- Founded: December 3, 1953; 72 years ago Michigan State University
- Type: Honor
- Former affiliation: ACHS
- Status: Merged
- Merge date: 2016
- Successor: Sigma Tau Delta
- Emphasis: Literature
- Scope: International
- Motto: Λόγος ἰδέαν τέλει Logos idean telei "The word gives form to the idea."
- Member badge: The pin of Lambda Iota Tau
- Colors: Purple and Gold
- Flower: Pansy
- Publication: LIT Journal LIT Newsletter
- Chapters: 103+
- Members: 40,000+ lifetime
- Nickname: LIT
- Headquarters: United States

= Lambda Iota Tau =

American honor society in literature

Lambda Iota Tau (ΛΙΤ) was an international honor society for literature, whose purpose was to recognize and promote excellence in the study of literature in all languages. It was founded at Michigan State University in 1953. The society was admitted to the Association of College Honor Societies in 1965. It was absorbed by Sigma Tau Delta in 2016-2017.

== History ==
Lambda Iota Tau was founded by Dr. Warren L. Fleischauer at Michigan State University on December 3, 1953.' Its purpose was to "recognize and promote excellence in the study of literature of all languages". A second chapter, Beta, was chartered at Aquinas College, followed by Gamma at University of Sioux Falls.

More than twenty chapters were chartered in 1954. Lambda Iota Tau was incorporated on March 6, 1954. Fleischauer was its first executive secretary. Robert Wells, a student at Purdue University, was elected its first national president. Its headquarters were at Michigan State College.

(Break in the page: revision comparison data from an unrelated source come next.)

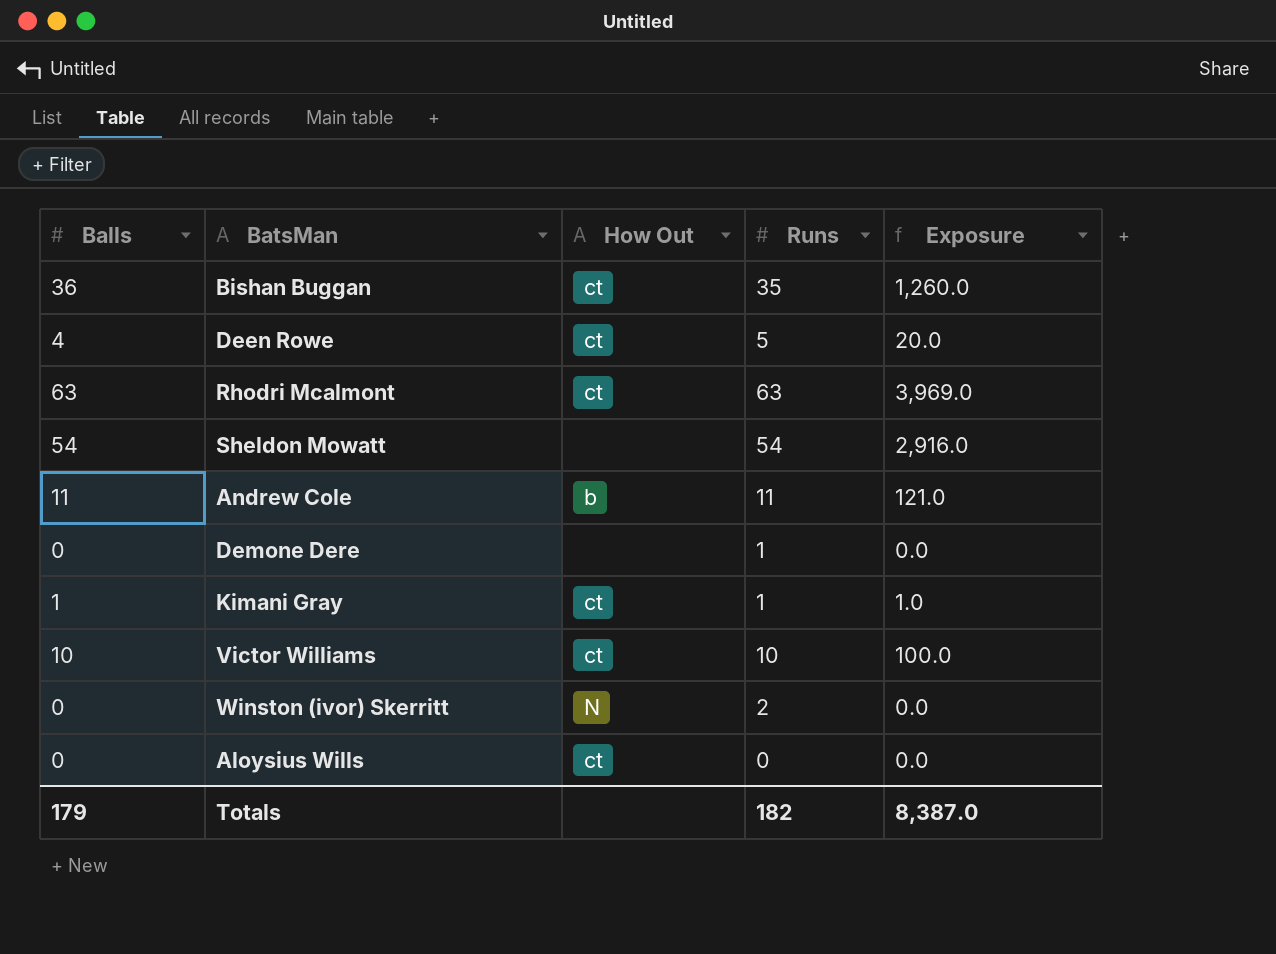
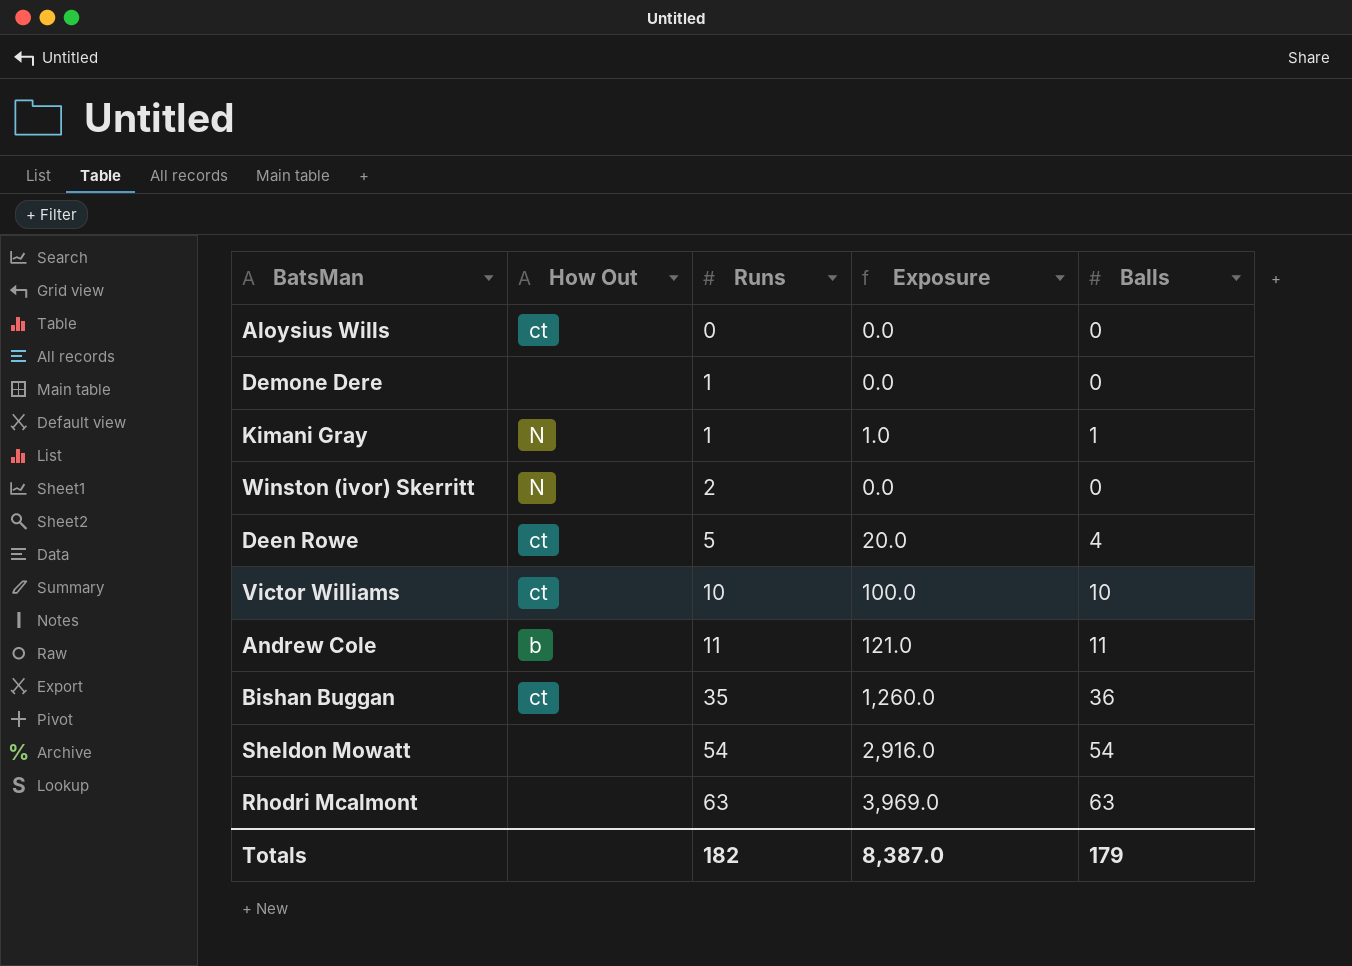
row order: none -> Runs ascending
column Balls | position: 1 -> 5
Kimani Gray | How Out: ct -> N
Rhodri Mcalmont | How Out: ct -> none

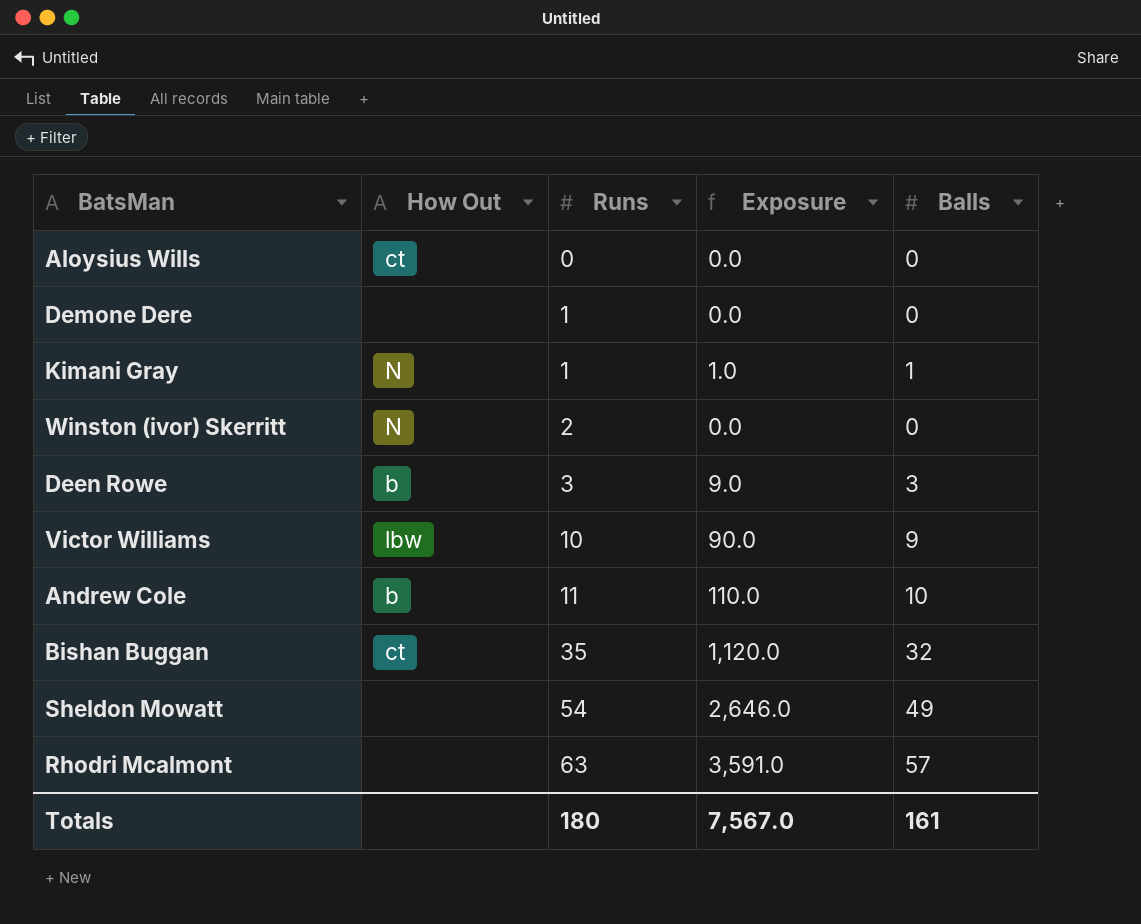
Deen Rowe | How Out: ct -> b
Deen Rowe | Runs: 5 -> 3
Deen Rowe | Exposure: 20.0 -> 9.0
Deen Rowe | Balls: 4 -> 3
Victor Williams | How Out: ct -> lbw
Victor Williams | Exposure: 100.0 -> 90.0
Victor Williams | Balls: 10 -> 9
Andrew Cole | Exposure: 121.0 -> 110.0
Andrew Cole | Balls: 11 -> 10
Bishan Buggan | Exposure: 1,260.0 -> 1,120.0
Bishan Buggan | Balls: 36 -> 32
Sheldon Mowatt | Exposure: 2,916.0 -> 2,646.0
Sheldon Mowatt | Balls: 54 -> 49
Rhodri Mcalmont | Exposure: 3,969.0 -> 3,591.0
Rhodri Mcalmont | Balls: 63 -> 57
Totals | Runs: 182 -> 180
Totals | Exposure: 8,387.0 -> 7,567.0
Totals | Balls: 179 -> 161

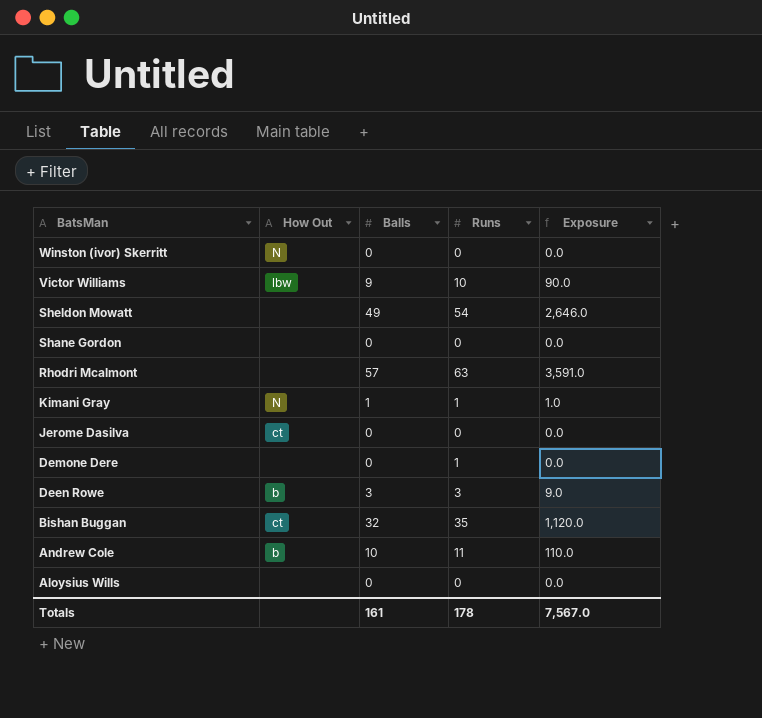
row order: Runs ascending -> BatsMan descending
column Balls | position: 5 -> 3
Winston (ivor) Skerritt | Runs: 2 -> 0
row Shane Gordon: none -> none | 0 | 0 | 0.0
row Jerome Dasilva: none -> ct | 0 | 0 | 0.0
Aloysius Wills | How Out: ct -> none
Totals | Runs: 180 -> 178

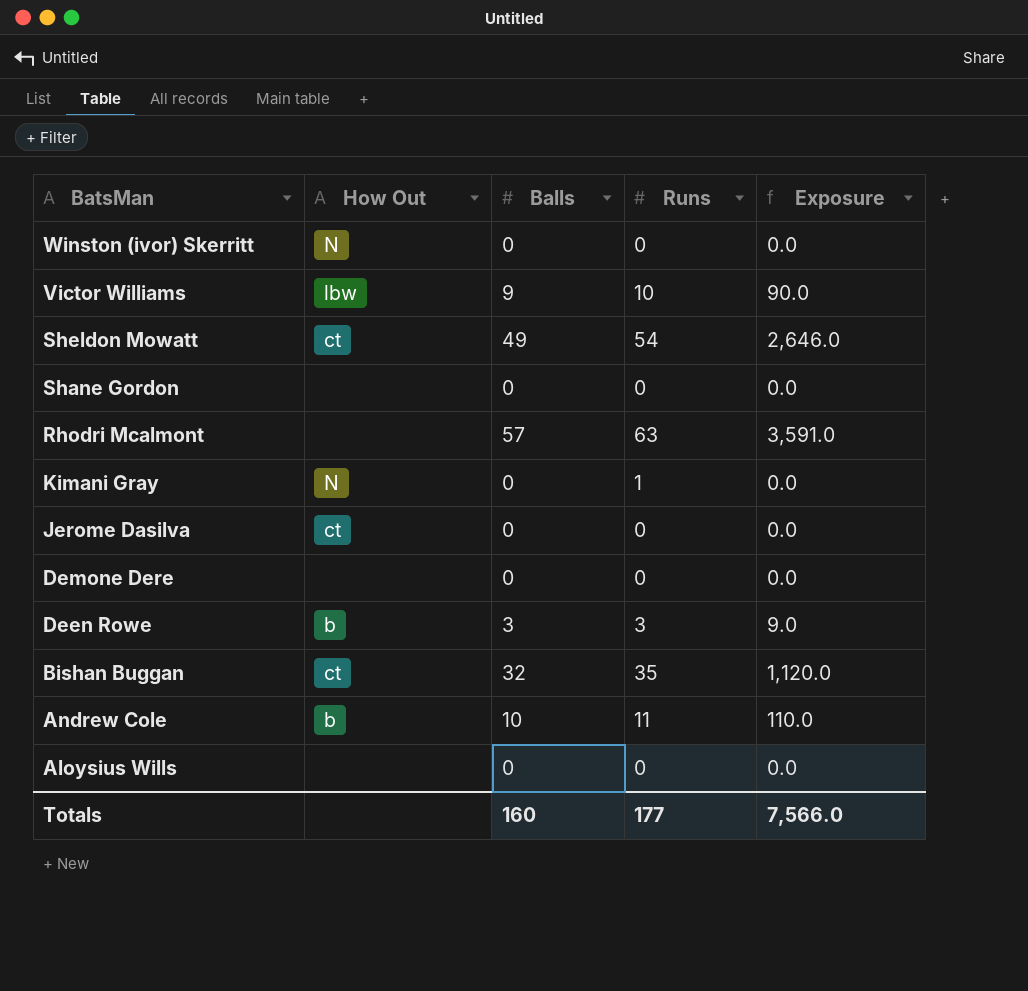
Sheldon Mowatt | How Out: none -> ct
Kimani Gray | Balls: 1 -> 0
Kimani Gray | Exposure: 1.0 -> 0.0
Demone Dere | Runs: 1 -> 0
Totals | Balls: 161 -> 160
Totals | Runs: 178 -> 177
Totals | Exposure: 7,567.0 -> 7,566.0

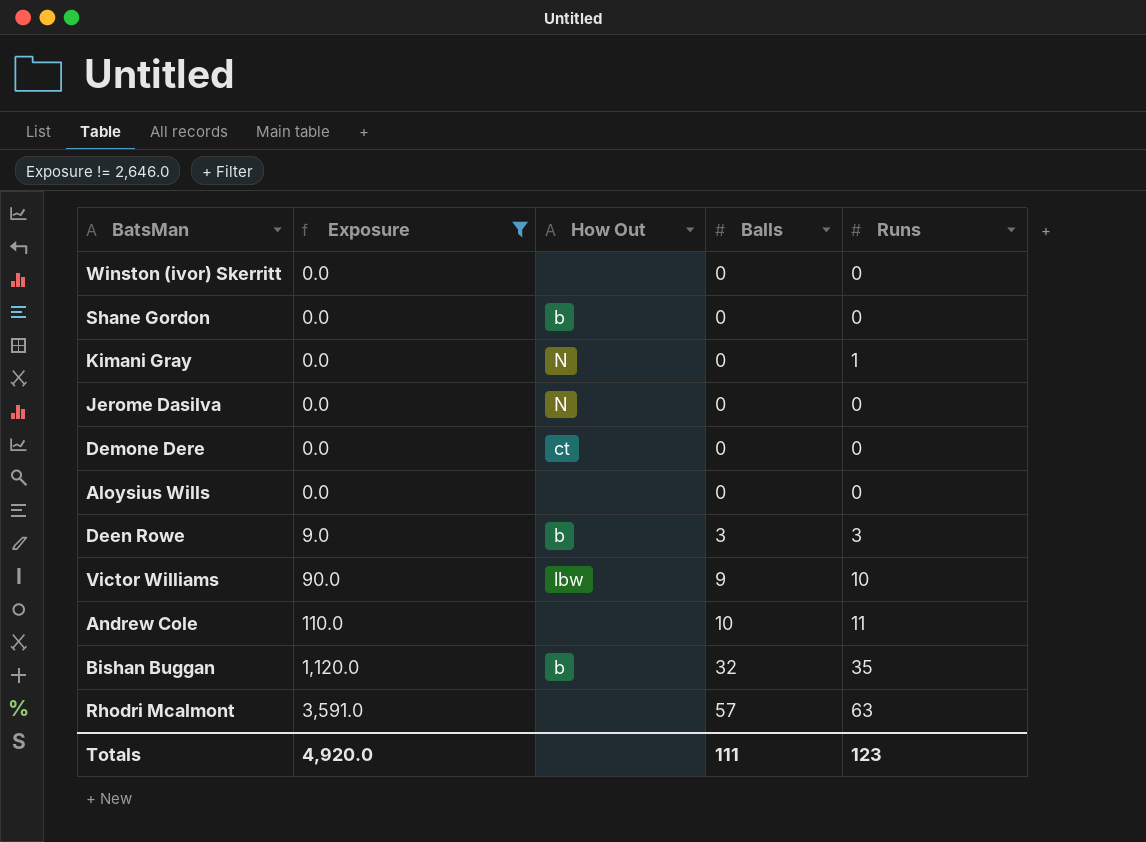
filter: none -> Exposure != 2,646.0
row order: BatsMan descending -> Exposure ascending
column Exposure | position: 5 -> 2
Winston (ivor) Skerritt | How Out: N -> none
Shane Gordon | How Out: none -> b
Jerome Dasilva | How Out: ct -> N
Demone Dere | How Out: none -> ct
Andrew Cole | How Out: b -> none
Bishan Buggan | How Out: ct -> b
Totals | Exposure: 7,566.0 -> 4,920.0
Totals | Balls: 160 -> 111
Totals | Runs: 177 -> 123

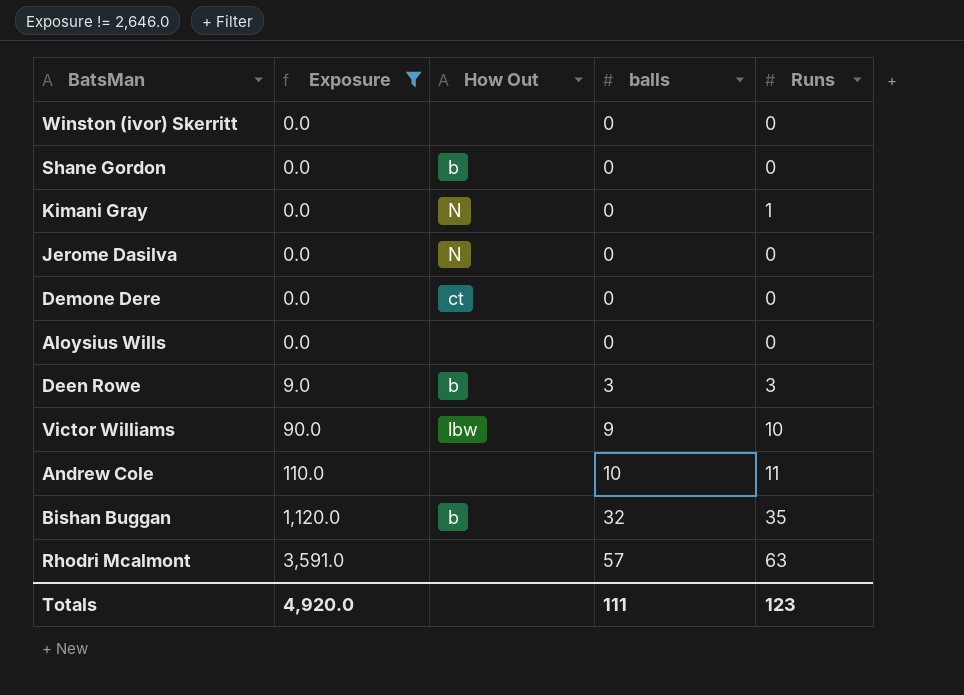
column name: Balls -> balls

Lambda Iota Tau became an international society in 1960 with the chartering of Its first chapter outside of the United States. It joined the Association for College Honor Societies in 1965. By 1972, it had 82 chapters and 2,500 active members. It 30,000 member and 102 active chapters, three colonies, and one inactive chapter in 1992. By 2013, the society's active chapters were reduced to 46, with 40,000 total members.

Lambda Iota Tau dissolved in 2016 and was absorbed by Sigma Tau Delta. Sigma Tau Delta accepted the society's members and agreed to "memorialize the society in some way." Lambda Iota Tau turned over its remaining $35,000 in assets to Sigma Tau Delta.

== Symbols ==
Lamba Iota Tau's motto was Λόγος ἰδέαν τέλει or Logos idean telei or "The word gives form to the idea." Its badge was a six-sided shield, with slightly convex edges. It was black enamel with a wide gold border and featured and the Greek letters ΛΙΤ, placed vertically.

Its colors were purple and gold; purple represented literature's magnificence and gold symbolized what poet John Keats called the "realms of gold" where literature takes its readers. The society's flower was the pansy, which was supposed to represent thought.

Its publications were LIT Journal, LIT Newsletter, and The Lambdan annual newsletter for alumni. Its nickname was LIT.

== Activities ==
Lambda Iota Tau held regional conferences. It published LIT Journal annually, with members' analysis, essays, poems, and short stories; the best piece in each category received a publication prize. The society also published a semiannual LIT Newsletter. Each year, the national society awarded several scholarships to its members.

The international society sponsored lectures by individuals such as poet Richard Eberhart, poet Robert Lowell, and writer John Crowe Ransom. Chapters were encouraged to hold regular meetings and to sponsor events and activities that would bring the study of literature to the attention of the campus at large. These include book sales, bringing speakers to campus, showing films based on literature, and library exhibits. Some chapters volunteered for local Habitat for Humanity projects and various local literacy projects.

== Governance ==
Lambda Iota Tau was a nonprofit organization. An International Board of Moderators oversaw it Its elected officers were an international executive secretary, an international assistant executive secretary, a treasurer, and one chapter representative from five geographical regions.

== Membership ==
Membership into Lambda Iota Tau was open to juniors, seniors, and graduate students majoring or minoring in literature. Undergraduates needed a B average in twelve semester hours of literature-related coursework; graduates needed an A average in one semester. Before joining, initiates were required to write and present a paper on literature or a creative work such as a short story, essay, poem, or drama. Collegiate members were considered active members who became alumni members after graduation.

The International Board of Moderators awarded honorary memberships for contributions to literature, language, or linguistics, or proficiency in teaching, scholarship, criticism, or creative writing. The society also bestowed an honorary presidency on literary figures for distinction in critical and creative writing. Honorary presidents included W. H. Auden, Saul Bellow, Archibald MacLeish, Joyce Carol Oates, and Robert Penn Warren.